Dog noses are said to save the oranges

A beagle looks into a citrus tree. (Image: Gavin Poole)

Is this orange tree infected? Dogs can obviously smell that: Researchers have shown the potential of detection dogs in the fight against a devastating disease of citrus fruits. The four-legged plant protectors can identify affected plants by their smell at an early stage of infection, so that they can be removed from the stand to prevent spreading.

The fine nose of man’s best friend is legendary: Dogs have always tracked prey down on humans or made their owners aware of other smelling cues. The sensitivity of the animal smell system can still not surpass modern technology. For example, dogs still sniff trace substances or drugs hidden at airports. Even in medical diagnostics, the sniffers are used: Dogs have already been successfully trained to sniff out hidden infections or cancer in humans.

Against this background, the researchers led by Timothy Gottwald from the US Department of Agriculture in Fort Pierce have explored the potential of detection dogs in the diagnosis of herbal diseases. The focus was on a particularly insidious bacterial disease that is currently becoming a threat in the cultivation of citrus fruits. The so-called Citrus Greening or Huanglongbing is caused by the bacterium Candidatus Liberibacter asiaticus. The problem is that you don’t see an infection in the plants for a long time and the pathogen can spread unnoticed in the stand. But at some point all oranges, lemons and co shrivel – they become inedible and the trees eventually die. In this way, the disease devastates entire plantations and endangers billion-dollar orange cultivation, particularly in Florida and Brazil. In some regions, production has already dropped 70 percent.
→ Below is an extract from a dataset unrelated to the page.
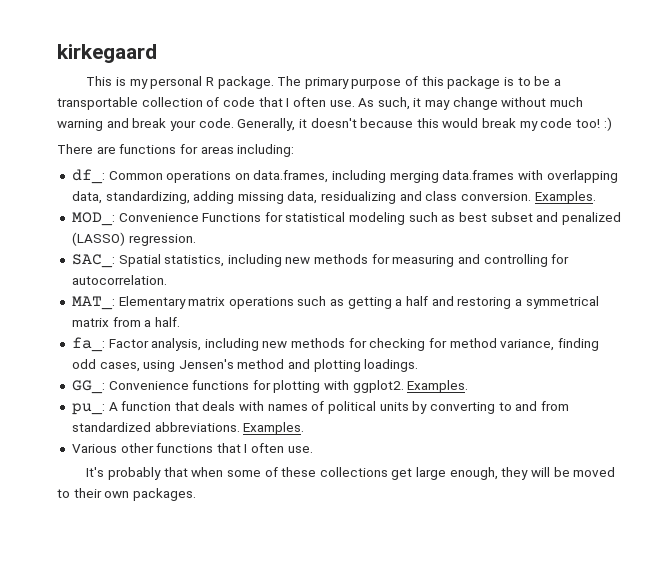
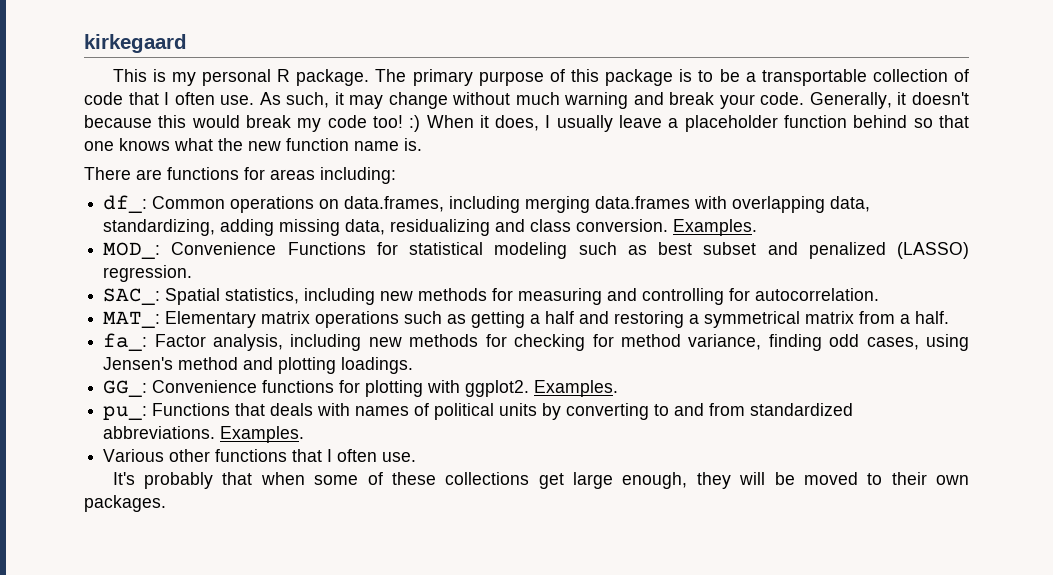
(612, 124) none -> [426,115,969,132] [84,138,422,151] When it does, I usually leave a placeholder function behind so that one knows what the new function name is.
[108,401,172,411] A function -> [152,403,231,416] Functions

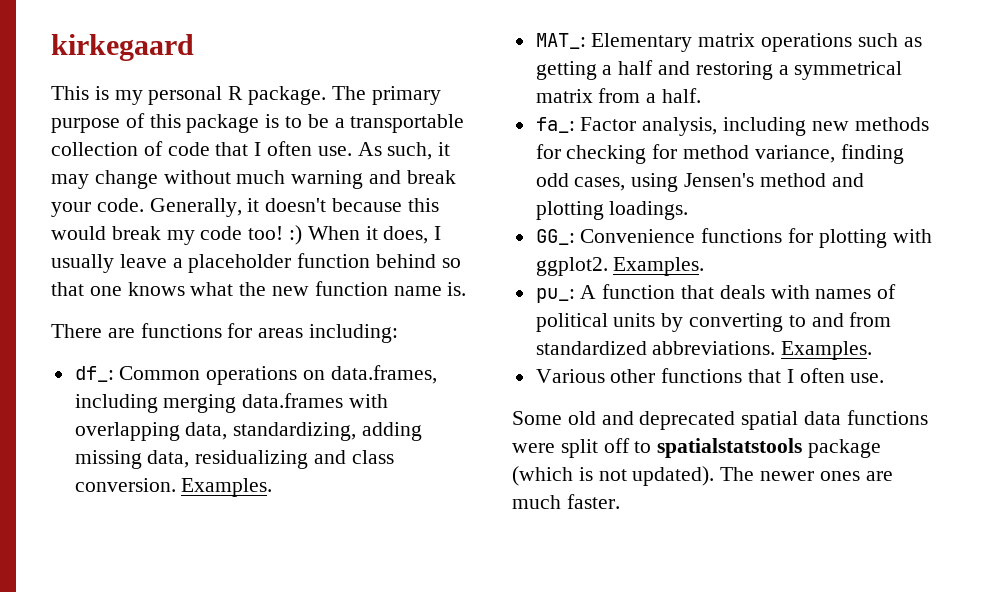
[103,242,969,259] [103,265,193,282] [103,288,880,305] // MOD_: Convenience Functions for statistical modeling such as best subset and penalized (LASSO) regression. // SAC_: Spatial statistics, including new methods for measuring and controlling for autocorrelation. -> (273, 487) none
[152,403,231,416] Functions -> [580,284,676,299] A function
[112,472,969,489] [84,495,166,512] It's probably that when some of these collections get large enough, they will be moved to their own packages. -> [512,410,928,430] [512,438,882,458] [512,466,893,486] [512,494,620,509] Some old and deprecated spatial data functions were split off to spatialstatstools package (which is not updated). The newer ones are much faster.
The only chance: early detection of hidden infections

The only way to prevent the spread of the disease is to remove infected trees from the stands as quickly as possible so that they cannot infect healthy plants. Thus, an effective and at the same time less expensive method for early diagnosis is required. However, modern laboratory methods struggle with the timely detection of the disease, say the scientists. That is why Gottwald and his colleagues have now investigated the extent to which dogs are able to recognize the infection by the smell at an early stage. They missed 19 dogs a training, as it is used in the training of explosives detection dogs. The animals learn to report when they perceive a certain odorant. Then they will be rewarded.

As the researchers report, their experimental animals were actually able to develop a fine nose for citrus disease: “It turned out that these dogs were able to identify infected orange trees with the pathogen within two weeks after inoculation after training,” says Gottwald , The successful sniffing rate is an impressive 99 percent, the scientists report. As tests on other plant species infected with the pathogen showed, the animals apparently react to an odorant that the bacteria themselves produce and not to substances in the infected plants. The dogs were also able to distinguish the citrus greening pathogen from a variety of other bacterial, viral and fungal diseases, the studies showed.

Detectors beat laboratory detection methods

The researchers also clarify that the performance of the current laboratory method for detecting the disease is significantly lower than the success of the sniffers. The DNA-based detection methods were only able to detect three percent of the diseases two months after the experimental infection with the pathogen. 17 months after infection, the laboratory tests were able to identify 20 out of 30 diseased trees. This shows that the dog’s nose is clearly ahead. In addition, the genetic detection procedures require considerable time, financial and human resources. In contrast, you only need to walk through the plantation with the sniffer dogs in the animal diagnostic procedure.

“When we carried out epidemiological simulations, it became clear that detection by dogs in combination with the removal of the infected trees from the citrus industry over a period of ten years can again enable economic sustainability,” says Gottwald. Again, the dogs could prove to be best friends of humans – in this case, best friends of the citrus farmers.